DOMA Perpetual Sends Letter Urging Board of Directors of InMode Ltd. to Resume Share Repurchase Program
Prnewswire· 2025-05-09 12:22
Core Viewpoint - DOMA Perpetual Capital Management LLC urges InMode Ltd.'s Board to resume and accelerate stock buybacks and replace CEO Moshe Mizrahy due to concerns over capital allocation strategy and declining stock performance [1][2][3]. Capital Allocation Strategy - The letter emphasizes the need for the Board to act on behalf of shareholders by resuming the share repurchase program and returning cash to shareholders, as the current cash on the balance sheet is not generating earnings [3][4]. - InMode's stock price is viewed as undervalued, with approximately 60% of its market cap in cash, and the company maintains no debt while generating free cash flow [4][7]. CEO Performance and Leadership Concerns - CEO Moshe Mizrahy's management style is criticized as reckless and antagonistic, contributing to the company's underperformance and negative public perception [2][5]. - The letter highlights that Mizrahy has consistently lowered guidance and made poor management decisions, such as firing the US Head of Sales before a critical quarter [5][6]. Financial Performance and Valuation - As of May 7, 2025, InMode's market capitalization, excluding cash, is approximately $375 million, which does not reflect the company's strong business fundamentals, including gross margins near 80% [7][8]. - The letter argues that the current valuation is disconnected from the reality of InMode's business, which includes valuable assets like inventory, global distribution, and unique intellectual property [7][8].

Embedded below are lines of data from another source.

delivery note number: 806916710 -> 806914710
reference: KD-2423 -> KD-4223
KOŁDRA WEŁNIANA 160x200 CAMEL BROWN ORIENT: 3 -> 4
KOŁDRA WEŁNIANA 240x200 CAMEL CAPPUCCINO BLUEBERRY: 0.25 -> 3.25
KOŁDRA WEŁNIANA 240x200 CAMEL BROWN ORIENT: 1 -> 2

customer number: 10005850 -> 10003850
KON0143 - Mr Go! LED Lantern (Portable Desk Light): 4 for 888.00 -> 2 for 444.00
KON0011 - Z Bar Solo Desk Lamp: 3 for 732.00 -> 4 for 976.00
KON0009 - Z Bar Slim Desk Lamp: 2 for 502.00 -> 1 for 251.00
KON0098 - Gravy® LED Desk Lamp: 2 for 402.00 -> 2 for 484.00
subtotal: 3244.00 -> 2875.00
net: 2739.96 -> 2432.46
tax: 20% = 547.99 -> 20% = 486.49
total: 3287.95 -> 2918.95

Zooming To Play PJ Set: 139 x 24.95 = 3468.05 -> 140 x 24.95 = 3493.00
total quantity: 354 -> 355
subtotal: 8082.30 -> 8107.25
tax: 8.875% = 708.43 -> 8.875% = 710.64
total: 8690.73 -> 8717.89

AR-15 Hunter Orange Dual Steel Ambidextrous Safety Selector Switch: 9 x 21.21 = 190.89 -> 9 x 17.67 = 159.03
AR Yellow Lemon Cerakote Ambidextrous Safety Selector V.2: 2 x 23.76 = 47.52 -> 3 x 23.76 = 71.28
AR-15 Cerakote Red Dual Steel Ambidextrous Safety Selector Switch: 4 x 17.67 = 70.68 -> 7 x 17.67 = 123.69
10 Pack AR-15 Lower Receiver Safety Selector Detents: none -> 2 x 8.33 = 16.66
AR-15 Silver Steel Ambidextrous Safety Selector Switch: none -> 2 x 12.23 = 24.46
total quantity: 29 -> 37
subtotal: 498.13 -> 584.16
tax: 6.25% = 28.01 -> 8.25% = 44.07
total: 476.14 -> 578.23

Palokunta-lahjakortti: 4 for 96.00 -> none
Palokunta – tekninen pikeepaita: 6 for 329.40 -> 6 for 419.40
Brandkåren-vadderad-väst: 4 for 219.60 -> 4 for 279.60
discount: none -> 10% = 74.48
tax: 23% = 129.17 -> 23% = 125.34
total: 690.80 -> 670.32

DOMA Perpetual Supports Pacira's New $300 Million Share Repurchase Authorization as a Meaningful Step to Enhance Value for Shareholders
Prnewswire· 2025-04-21 12:15
Core Viewpoint - DOMA Perpetual believes that Pacira BioSciences' stock is undervalued, presenting an opportunity for the company to execute its largest buyback in history [1][4]. Group 1: Capital Allocation and Shareholder Value - DOMA Perpetual views the new capital allocation announcement as a strong commitment from Pacira's Board to enhance shareholder value [2]. - The combination of a $300 million share repurchase program and a focus on increasing pre-tax net income margins is expected to strengthen shareholder returns [3]. - The management is now tasked with effectively executing these initiatives to realize their potential [3]. Group 2: Growth and Financial Position - DOMA Perpetual is encouraged by Pacira's steps towards long-term value creation, indicating a period of rapid growth for the company [4]. - The new capital allocation priorities reflect Pacira's considerable momentum in scaling earnings and free cash flow, allowing for meaningful capital returns to shareholders while still investing in growth [4]. - The stock is considered undervalued relative to its historical average and the anticipated multi-year growth cycle ahead [4].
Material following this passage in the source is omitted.